アルガルベ州とでも言うのだろうか、ポルトガルの最南に位置する地方は、ヨーロッパ大陸の最南地のひとつでもある。サグレス市の海岸線に立てば天気がいい日は海の向こう側、アフリカ大陸が肉眼で確かに見える。
向こう側は、モロッコのはずで、あの特徴的なモスクの建物の尖った部分がはっきり確認できる。アラブ人による、全くの別世界が海の向こうにあるのだ。あんなのがみえたら、それはいつか行ってみたくなるに違いない。そんな意識がポルトガル人の大航海時代につながっていったのだろうか。
時代をさかのぼると、海の向こうの別世界は実はこちら側にも普通に存在していた。イベリア半島の半分は、モーロと呼ばれる、れっきとしたイスラム教のアラブ人が何世紀というかなり長い間支配していた。その名残は現在も存分にあり、建築物だったり、アラブ語の冠詞であるalがついた地名は無数にある。algarveもしかり。イギリス人旅行者を意識してか、地名をallgarveに変えよう、という真面目な動きがあったが、歴史の事実からして、おかしい話である。
アラブ人は結局イベルア半島から追い出されたのだが、ポルトガルの歴史上では、コンキスタ、征服は勇ましい物語として残されている。アラブの世界の中で、幸福な生活していた人の多くの悲劇もあったはずだ。アルフレード・カイルのオペラ、「ドンナ・ブランカ」はたしかそういう悲劇の一つのようだ。もっとそれにまつわる悲劇を知りたい。
機会があってタヴィーラ、というアルガルベにある都市に何日か滞在した。そこも多くのイギリス人が休暇に来るところであって、ニュースでにぎわったイギリス人夫婦の幼い娘が失踪したところもこちらである。
タヴィーラは小さい町だが、しっかりとしたレストラン街がある。10以上ほどのレストランが狭い一地区に集まっている。インターネット情報を頼りに、ある30席ほどの小さいレストランに入った。
ブリーザ・ド・リオという名のレストランは、ポルトガルのよくある家庭、伝統料理をややモダンにアレンジした、旅行者でにぎわうところではよくありそうなレストランである。
幼い息子も連れていたので、19時前という早めの時間帯に入ったのでがらがらであったが、次第に満席になった。来る客は外国人も含めて常連客のようだ。
ここは自分にとって一番のレストランの一つの、イスタンブールのチヤに雰囲気が似ていた。すなわち、一流のおいしい物が食べられる正統派のレストランである。料理はアサリのカタプラーナという煮込み料理だったが、すばらしくおいしかった。

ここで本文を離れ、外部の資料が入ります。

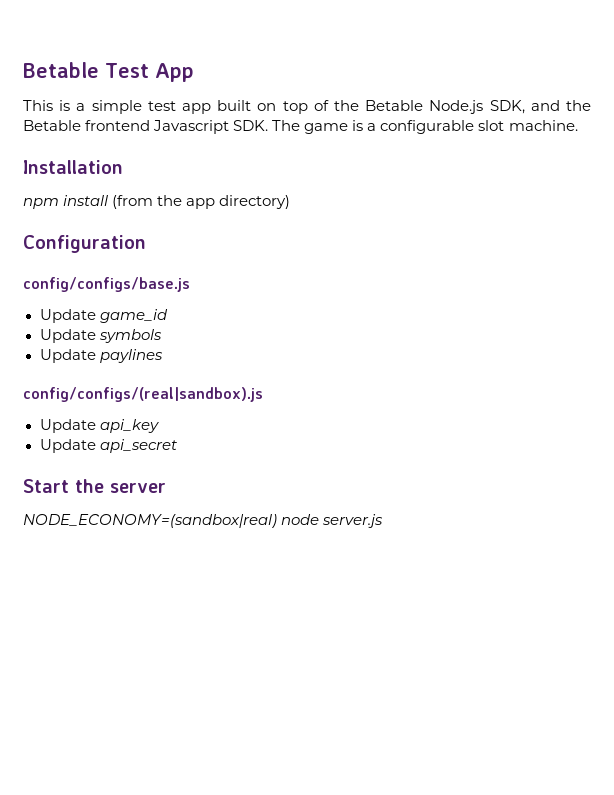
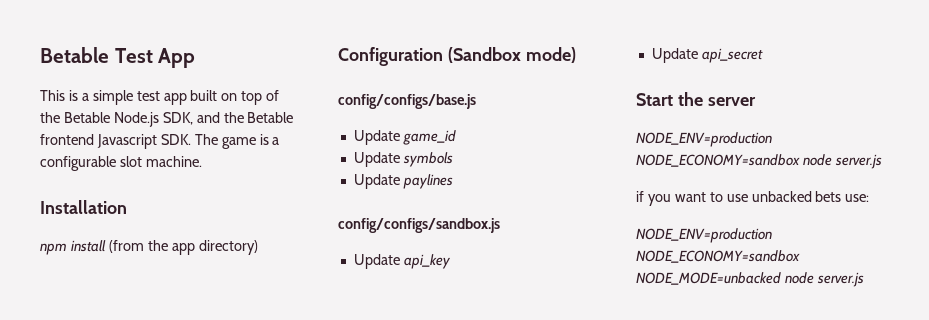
(146, 244) none -> [447,47,576,63] (Sandbox mode)
[23,387,263,402] config/configs/(real|sandbox).js -> [338,218,500,233] config/configs/sandbox.js
[23,514,384,528] NODE_ECONOMY=(sandbox|real) node server.js -> [636,132,772,147] [636,154,882,169] [636,191,870,206] [636,228,772,243] [636,250,800,263] [636,272,864,287] NODE_ENV=production NODE_ECONOMY=sandbox node server.js // if you want to use unbacked bets use: // NODE_ENV=production NODE_ECONOMY=sandbox NODE_MODE=unbacked node server.js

手順は簡単そうで、なかなうまくいかないのが料理だと思うが、アサリはともかく、たっぷりあったソースの中にあった豚肉は、こんなに完璧に調理されるものなのかと驚かされた。ソースは恥ずかしくなるくらい、パンですくっていただいた。味のバランスといい、料理を堪能する、とはこのことかと思わされる。